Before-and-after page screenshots
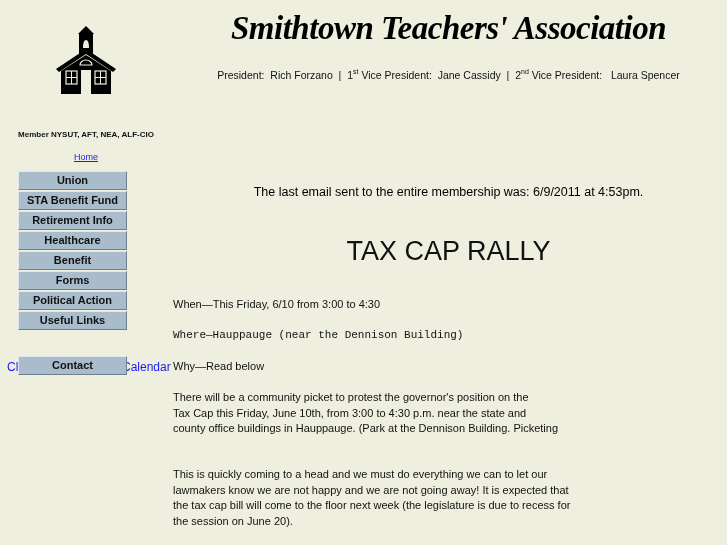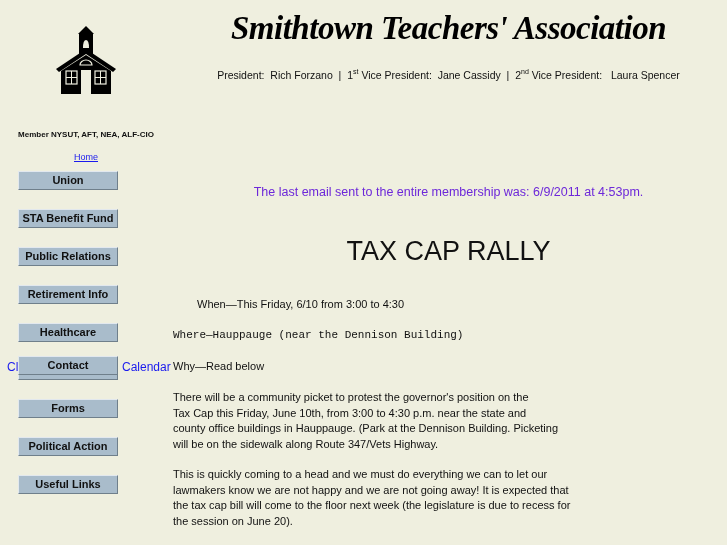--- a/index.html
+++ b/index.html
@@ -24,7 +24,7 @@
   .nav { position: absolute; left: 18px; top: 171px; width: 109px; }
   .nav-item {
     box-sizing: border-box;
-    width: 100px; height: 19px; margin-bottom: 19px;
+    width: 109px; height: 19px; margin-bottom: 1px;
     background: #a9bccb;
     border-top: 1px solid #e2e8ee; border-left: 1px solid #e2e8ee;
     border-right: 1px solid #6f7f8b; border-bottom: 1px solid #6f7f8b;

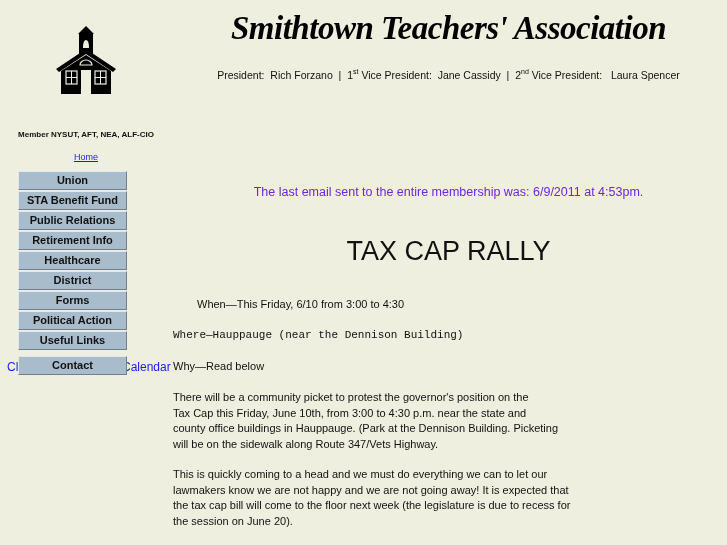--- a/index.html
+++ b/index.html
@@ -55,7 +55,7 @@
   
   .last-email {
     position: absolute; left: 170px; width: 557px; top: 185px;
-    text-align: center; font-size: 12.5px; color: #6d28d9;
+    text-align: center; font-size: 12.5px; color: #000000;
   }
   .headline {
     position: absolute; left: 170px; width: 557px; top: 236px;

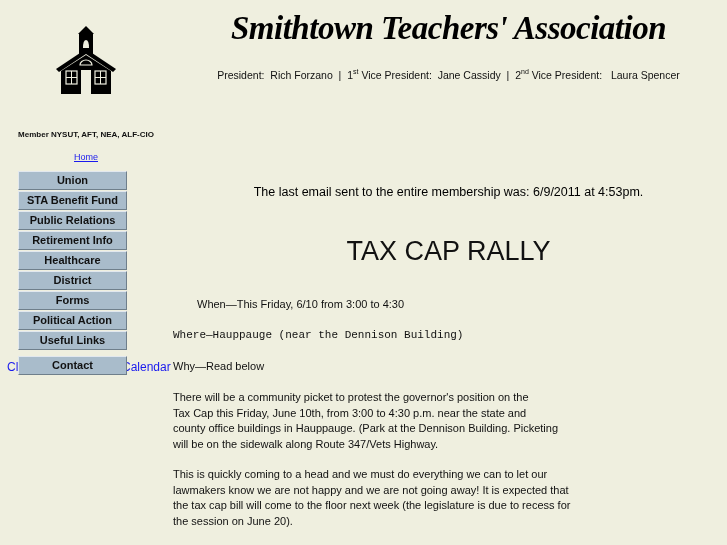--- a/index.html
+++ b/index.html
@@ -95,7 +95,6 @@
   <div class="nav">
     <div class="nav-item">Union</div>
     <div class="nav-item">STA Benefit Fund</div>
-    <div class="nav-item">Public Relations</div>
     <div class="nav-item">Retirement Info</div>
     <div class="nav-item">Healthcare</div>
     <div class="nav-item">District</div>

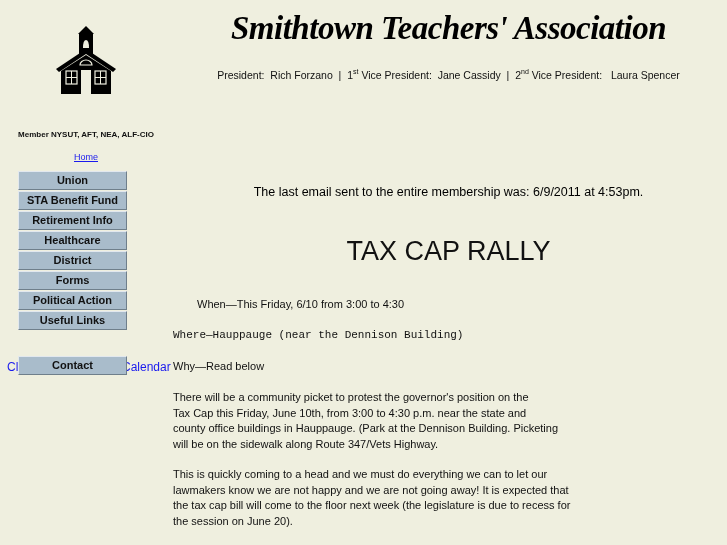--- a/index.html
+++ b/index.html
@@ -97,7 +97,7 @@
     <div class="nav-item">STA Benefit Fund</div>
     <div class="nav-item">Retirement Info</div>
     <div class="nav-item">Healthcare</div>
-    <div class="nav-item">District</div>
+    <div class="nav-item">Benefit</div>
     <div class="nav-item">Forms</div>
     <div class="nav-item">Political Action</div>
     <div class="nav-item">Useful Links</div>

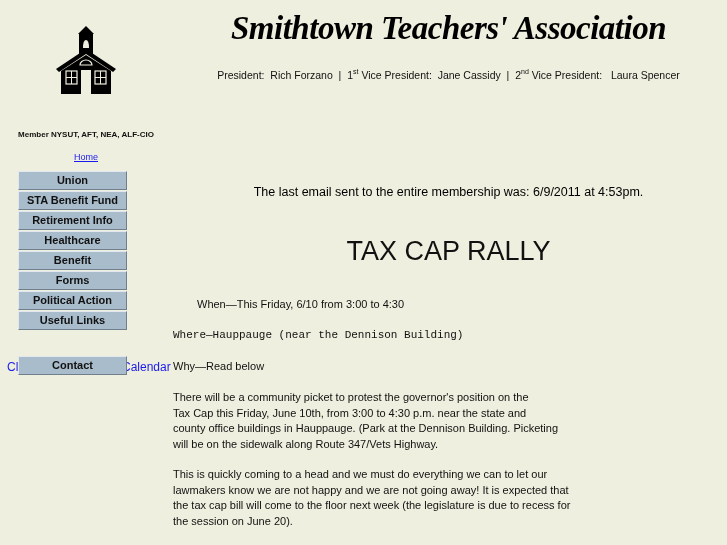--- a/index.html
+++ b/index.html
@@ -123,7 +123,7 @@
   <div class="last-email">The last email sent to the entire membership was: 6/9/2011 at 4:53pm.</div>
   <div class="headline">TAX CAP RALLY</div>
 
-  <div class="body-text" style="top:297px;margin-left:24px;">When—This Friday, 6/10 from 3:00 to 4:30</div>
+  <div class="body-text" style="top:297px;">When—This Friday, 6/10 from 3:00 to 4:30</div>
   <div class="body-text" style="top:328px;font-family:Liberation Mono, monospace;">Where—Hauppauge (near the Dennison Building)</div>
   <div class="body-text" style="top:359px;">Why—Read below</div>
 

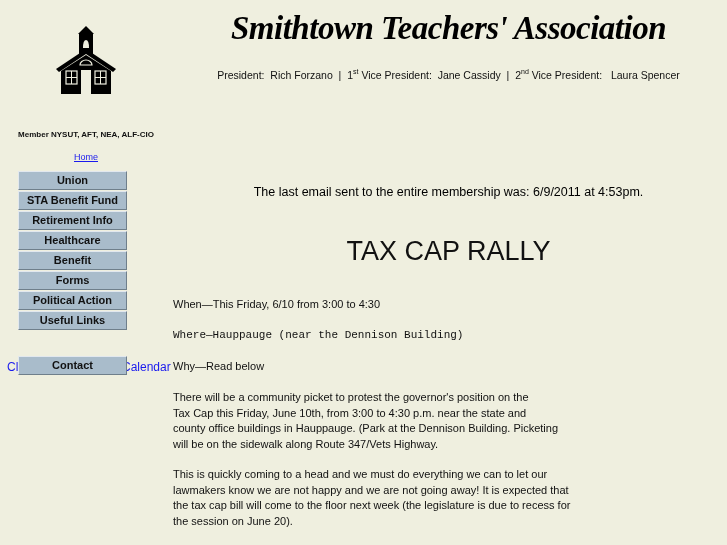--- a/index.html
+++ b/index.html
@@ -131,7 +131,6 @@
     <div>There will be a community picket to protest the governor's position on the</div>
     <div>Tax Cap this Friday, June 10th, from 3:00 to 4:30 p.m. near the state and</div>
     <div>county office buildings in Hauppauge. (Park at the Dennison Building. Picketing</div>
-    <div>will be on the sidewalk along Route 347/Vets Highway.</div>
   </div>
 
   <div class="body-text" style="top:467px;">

**What you should do**
Please output the data above exactly as given, omitting every picture.

**Exercise solution**
--- a/index.html
+++ b/index.html
@@ -24,7 +24,7 @@
   .nav { position: absolute; left: 18px; top: 171px; width: 109px; }
   .nav-item {
     box-sizing: border-box;
-    width: 100px; height: 19px; margin-bottom: 19px;
+    width: 109px; height: 19px; margin-bottom: 1px;
     background: #a9bccb;
     border-top: 1px solid #e2e8ee; border-left: 1px solid #e2e8ee;
     border-right: 1px solid #6f7f8b; border-bottom: 1px solid #6f7f8b;

--- a/index.html
+++ b/index.html
@@ -55,7 +55,7 @@
   
   .last-email {
     position: absolute; left: 170px; width: 557px; top: 185px;
-    text-align: center; font-size: 12.5px; color: #6d28d9;
+    text-align: center; font-size: 12.5px; color: #000000;
   }
   .headline {
     position: absolute; left: 170px; width: 557px; top: 236px;

--- a/index.html
+++ b/index.html
@@ -95,7 +95,6 @@
   <div class="nav">
     <div class="nav-item">Union</div>
     <div class="nav-item">STA Benefit Fund</div>
-    <div class="nav-item">Public Relations</div>
     <div class="nav-item">Retirement Info</div>
     <div class="nav-item">Healthcare</div>
     <div class="nav-item">District</div>

--- a/index.html
+++ b/index.html
@@ -97,7 +97,7 @@
     <div class="nav-item">STA Benefit Fund</div>
     <div class="nav-item">Retirement Info</div>
     <div class="nav-item">Healthcare</div>
-    <div class="nav-item">District</div>
+    <div class="nav-item">Benefit</div>
     <div class="nav-item">Forms</div>
     <div class="nav-item">Political Action</div>
     <div class="nav-item">Useful Links</div>

--- a/index.html
+++ b/index.html
@@ -123,7 +123,7 @@
   <div class="last-email">The last email sent to the entire membership was: 6/9/2011 at 4:53pm.</div>
   <div class="headline">TAX CAP RALLY</div>
 
-  <div class="body-text" style="top:297px;margin-left:24px;">When—This Friday, 6/10 from 3:00 to 4:30</div>
+  <div class="body-text" style="top:297px;">When—This Friday, 6/10 from 3:00 to 4:30</div>
   <div class="body-text" style="top:328px;font-family:Liberation Mono, monospace;">Where—Hauppauge (near the Dennison Building)</div>
   <div class="body-text" style="top:359px;">Why—Read below</div>
 

--- a/index.html
+++ b/index.html
@@ -131,7 +131,6 @@
     <div>There will be a community picket to protest the governor's position on the</div>
     <div>Tax Cap this Friday, June 10th, from 3:00 to 4:30 p.m. near the state and</div>
     <div>county office buildings in Hauppauge. (Park at the Dennison Building. Picketing</div>
-    <div>will be on the sidewalk along Route 347/Vets Highway.</div>
   </div>
 
   <div class="body-text" style="top:467px;">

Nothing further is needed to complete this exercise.